Ukraine – Während der Krieg weiter in vollem Gange ist, hat das ukrainische Parlament am 13. Dezember mit 324 von 421 Stimmen das Gesetz betr. die nationale Minderheiten geändert und damit eine der Voraussetzungen für die Aufnahme von Verhandlungen über den Beitritt zur Europäischen Union erfüllt.
Artikel 5 des Gesetzes garantiert nun die sozialen, wirtschaftlichen, kulturellen und sprachlichen Rechte und Freiheiten der ukrainischen Bürger, unabhängig davon, ob sie nationalen Minderheiten angehören oder nicht, während das Gesetz das Recht dieser Minderheiten auf die Verwendung ihrer eigenen Sprachen und die Wahrung ihrer kulturellen Identität wieder einführt.
Diese Kehrtwende der ukrainischen Behörden scheint auf den ersten Blick den von Budapest unterstützten Forderungen der ungarischen Minderheit in Subkarpatien entgegenzukommen, deren Rechte als einheimische Volksgruppe durch die Sprachklausel des 2018 verabschiedeten Bildungsgesetzes und durch die 2019 verabschiedeten Rechtsvorschriften über Ukrainisch als ausschließliche Staatssprache beschnitten worden waren.
Dieser Zankapfel führte dazu, dass Ungarn die Ukraine seit 2017 in allen internationalen Grämien blockierte, da die Ukraine sich weigerte, ein Gesetz anzupassen, das mittelfristig auf eine kulturelle Ukrainisierung des Landes abzielte. Die ungarische Minderheit in Subkarpatien (Transkarpatien aus ukrainischer Sicht) ist einige 100-150 Tausend Menschen stark.
Ungarische Skepsis
Auf ungarischer Seite ist die Abstimmung der Rada nur Augenwischerei und wird für die Ungarn in der Ukraine keine konkreten Veränderungen bringen. Der Ungarische Kulturverband von Subkarpatien und die Ungarische Demokratische Union der Ukraine, die die ungarische Minderheit in dieser Region im Südwesten der Ukraine (die vor 1920 und zwischen 1939 und 1945 zu Ungarn gehörte) vertreten, erinnern allerdings daran, dass in diesem Gesetz der Sprachgebrauch nur als „individuelles Recht“ definiert wird, das weder die öffentliche Verwaltung noch das Bildungswesen bindet, und dass
„das Gesetz keine angemessenen institutionellen Grundlagen und rechtlichen Mechanismen [biete], um die Rechte der nationalen Minderheiten durchzusetzen und zu schützen.

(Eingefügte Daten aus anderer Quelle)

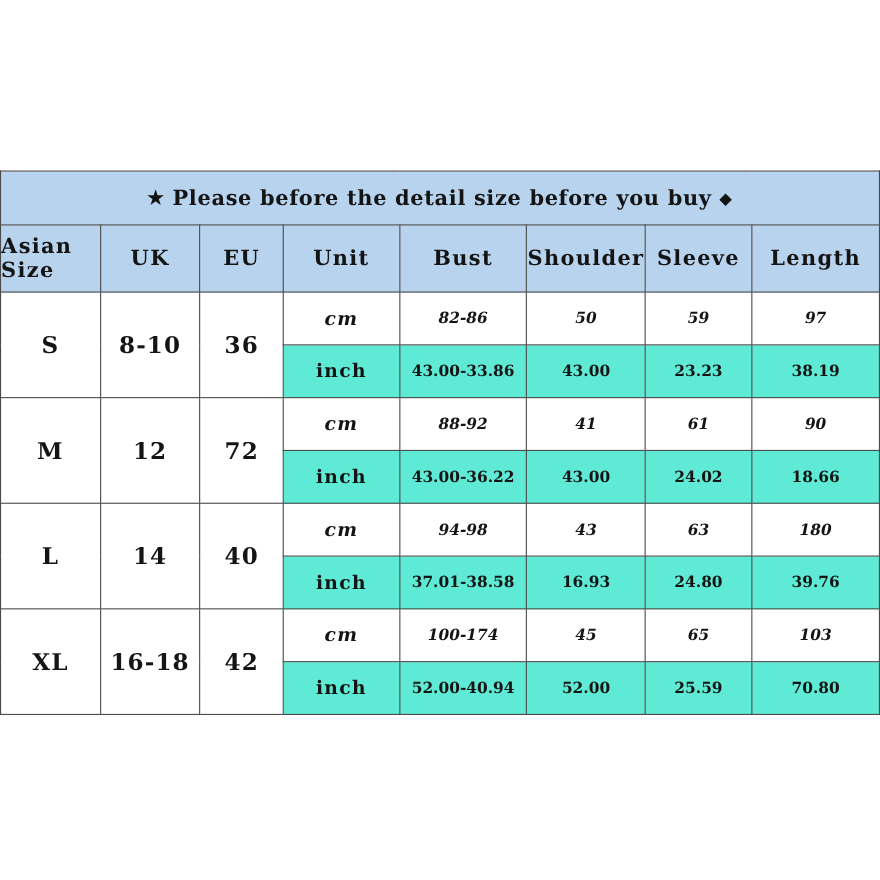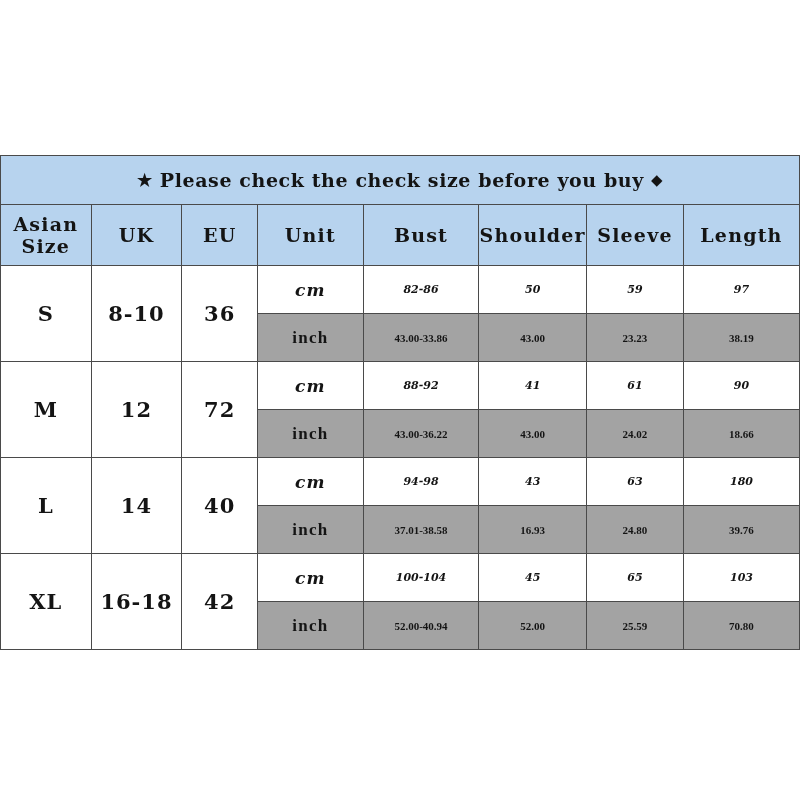--- a/index.html
+++ b/index.html
@@ -52,41 +52,40 @@
   .head-row td {
     background: #b7d3ee;
     height: 60px;
     font-size: 19px;
     letter-spacing: 1.2px;
   }
   .head-stack {
     display: flex;
     flex-direction: column;
     line-height: 1.18;
-    align-items: center;
+    align-items: flex-start;
   }
   .sz-cell, .uk-cell, .eu-cell {
     background: #ffffff;
     font-size: 21px;
     letter-spacing: 1px;
   }
   .unit-cm, .val-cm {
     background: #ffffff;
     height: 47px;
     font-size: 16px;
     font-style: italic;
   }
   .unit-in, .val-in {
-    background: #a3a3a3;
+    background: #5eead4;
     height: 47px;
     font-size: 16px;
-    font-family: Liberation Serif, serif;
   }
   .unit-cm, .unit-in { font-size: 17px; letter-spacing: 1.2px; }
-  .val-cm, .val-in { font-size: 11px; margin-left: 37px; }
+  .val-cm, .val-in { font-size: 14px; margin-left: 37px; }
 </style>
 </head>
 <body>
 
 <div id="root">
 
   <table class="size-chart">
     <colgroup>
       <col style="width:86px">
       <col style="width:86px">
@@ -96,21 +95,21 @@
       <col style="width:102px">
       <col style="width:92px">
       <col style="width:110px">
     </colgroup>
 
     <tbody>
       <tr>
         <td class="banner-cell" colspan="8">
           <div class="banner-inner">
             <span class="star-icon">★</span>
-            <span>Please check the check size before you buy</span>
+            <span>Please before the detail size before you buy</span>
             <span class="diamond-icon">◆</span>
           </div>
         </td>
       </tr>
 
       <tr class="head-row">
         <td>
           <div class="head-stack">
             <span>Asian</span>
             <span>Size</span>
@@ -177,21 +176,21 @@
         <td class="val-in">16.93</td>
         <td class="val-in">24.80</td>
         <td class="val-in">39.76</td>
       </tr>
 
       <tr>
         <td class="sz-cell" rowspan="2">XL</td>
         <td class="uk-cell" rowspan="2">16-18</td>
         <td class="eu-cell" rowspan="2">42</td>
         <td class="unit-cm">cm</td>
-        <td class="val-cm">100-104</td>
+        <td class="val-cm">100-174</td>
         <td class="val-cm">45</td>
         <td class="val-cm">65</td>
         <td class="val-cm">103</td>
       </tr>
       <tr>
         <td class="unit-in">inch</td>
         <td class="val-in">52.00-40.94</td>
         <td class="val-in">52.00</td>
         <td class="val-in">25.59</td>
         <td class="val-in">70.80</td>

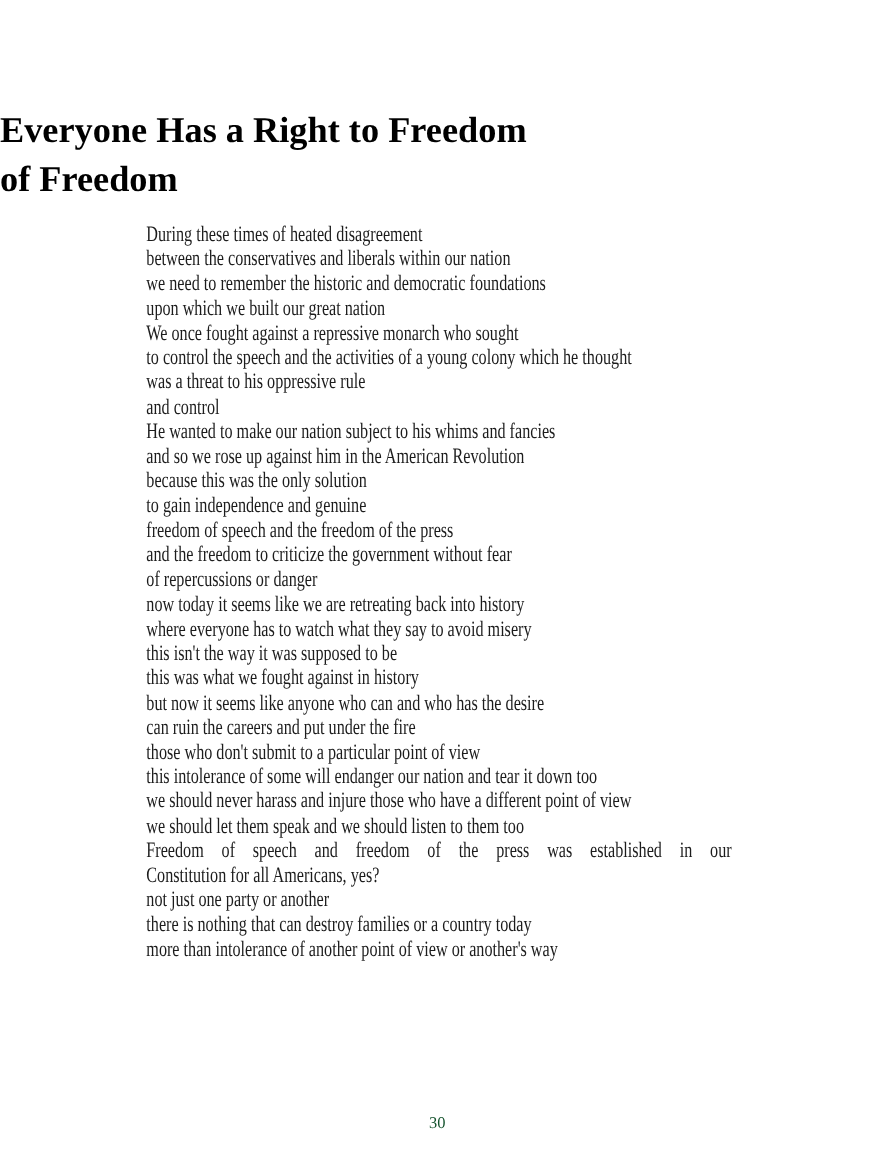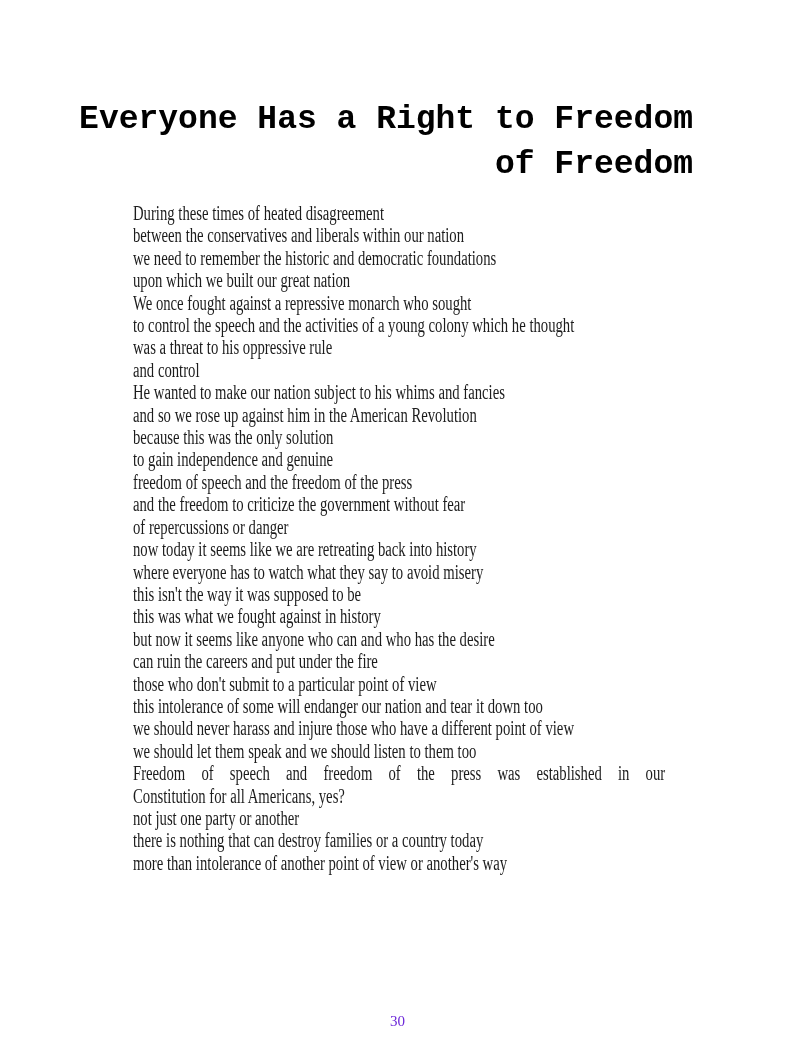--- a/index.html
+++ b/index.html
@@ -14,22 +14,22 @@
     background: #ffffff;
     overflow: hidden;
     font-family: "Liberation Serif", serif;
   }
   .page-title {
     position: absolute;
     top: 97px;
     left: 0;
     width: 693px;
     margin: 0;
-    text-align: right;
-    font-family: Liberation Mono, monospace;
+    text-align: left;
+    font-family: Liberation Serif, serif;
     font-weight: bold;
     font-size: 33px;
     line-height: 45px;
     color: #000000;
   }
   .page-title .title-line {
     display: block;
   }
   .poem {
     position: absolute;
@@ -51,21 +51,21 @@
     text-align-last: justify;
   }
   .page-number {
     position: absolute;
     top: 1012px;
     left: 0;
     width: 795px;
     text-align: center;
     font-size: 15px;
     line-height: 18px;
-    color: #6d28d9;
+    color: #14532d;
   }
 </style>
 </head>
 <body>
 
 <div class="page">
 
   <h1 class="page-title">
     <span class="title-line">Everyone Has a Right to Freedom</span>
     <span class="title-line">of Freedom</span>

[…] Es garantiert auch nicht die Erhaltung kompakter ethnischer Siedlungsgebiete oder die Verwendung von Nationalitätensymbolen“.
Diese Ansicht wird von den Behörden in Budapest geteilt, so wurde der Sprecher des Außenministeriums, Máté Paczolay, am 15. Dezember in der Presse wie folgt zitiert:
„Die derzeitige ukrainische Gesetzgebung schadet weiterhin den Minderheiten und verewigt die Entrechtung der Ungarn in Subkarpatien.
[…] Das ukrainische Gesetz betr. die nationalen Minderheiten garantiert noch immer nicht die freie Verwendung nationaler Symbole, erschwert die Unterstützung von Minderheitenorganisationen und hindert die Minderheitensprachen verwendenden Medien am Arbeiten, ebenso wie das Verbot der Zwangsassimilation“.